**Problem description:**
Locate the line that contains "- put below script as idm in ~/.local/bin/.", then copy it and all later lines of the data below exactly, through the last one.

**Records to use:**
################

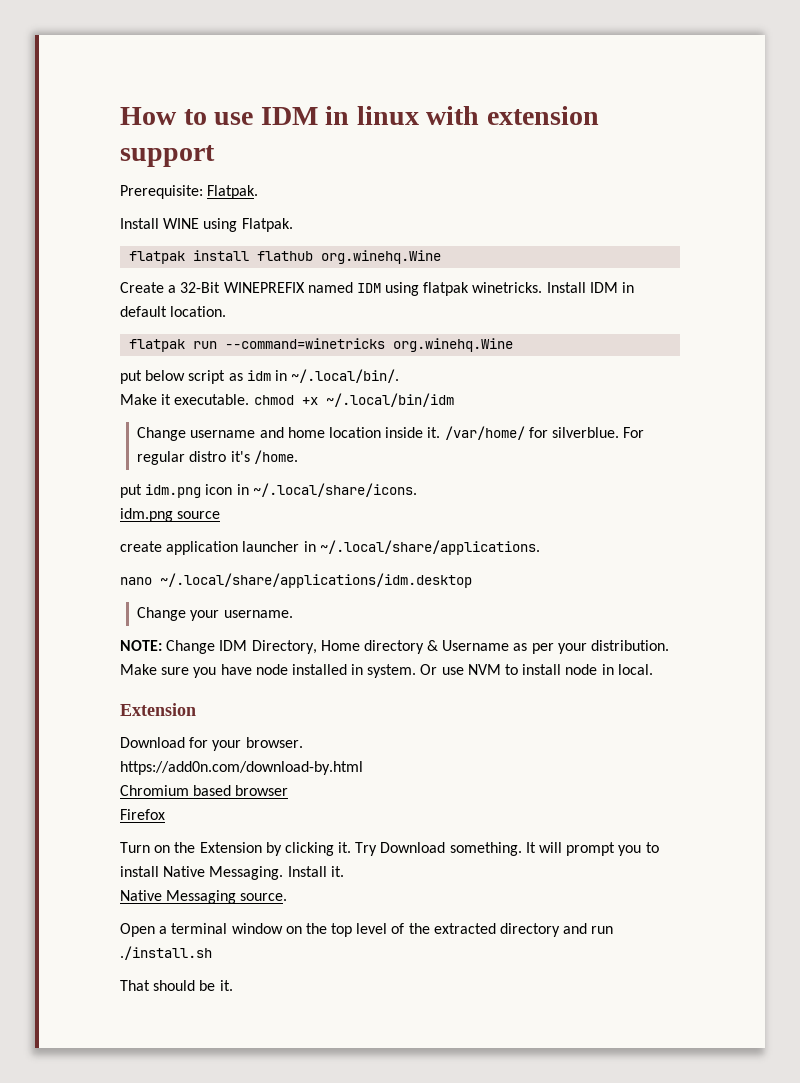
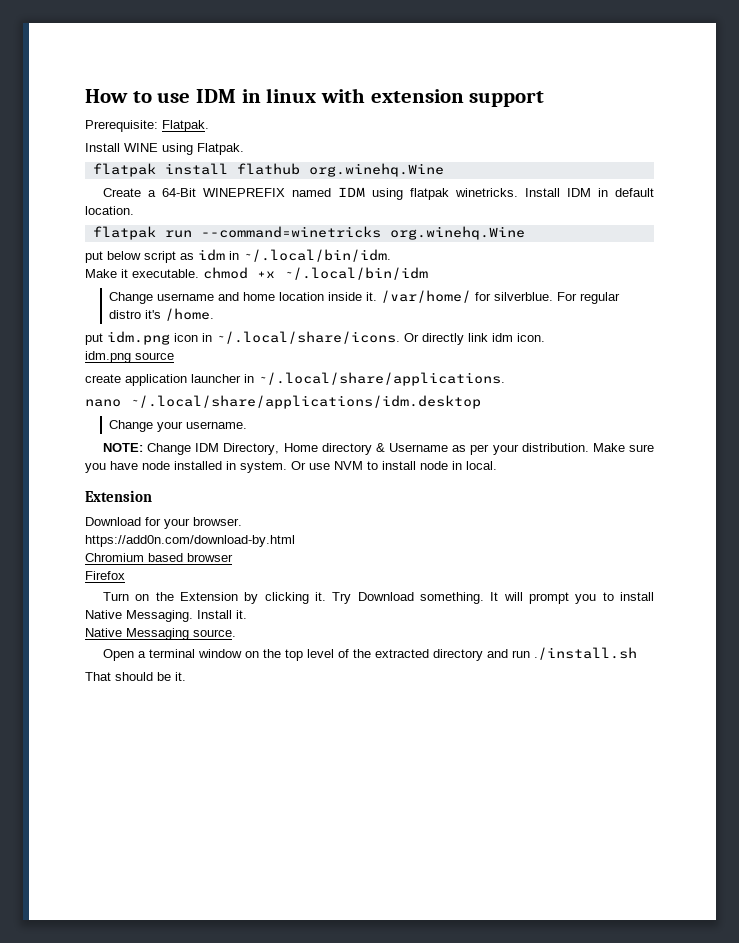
- Create a 32-Bit WINEPREFIX named IDM using flatpak winetricks.
+ Create a 64-Bit WINEPREFIX named IDM using flatpak winetricks.
- put below script as idm in ~/.local/bin/.
+ put below script as idm in ~/.local/bin/idm.
- put idm.png icon in ~/.local/share/icons.
+ put idm.png icon in ~/.local/share/icons. Or directly link idm icon.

################

**Answer to this problem:**
- put below script as idm in ~/.local/bin/.
+ put below script as idm in ~/.local/bin/idm.
- put idm.png icon in ~/.local/share/icons.
+ put idm.png icon in ~/.local/share/icons. Or directly link idm icon.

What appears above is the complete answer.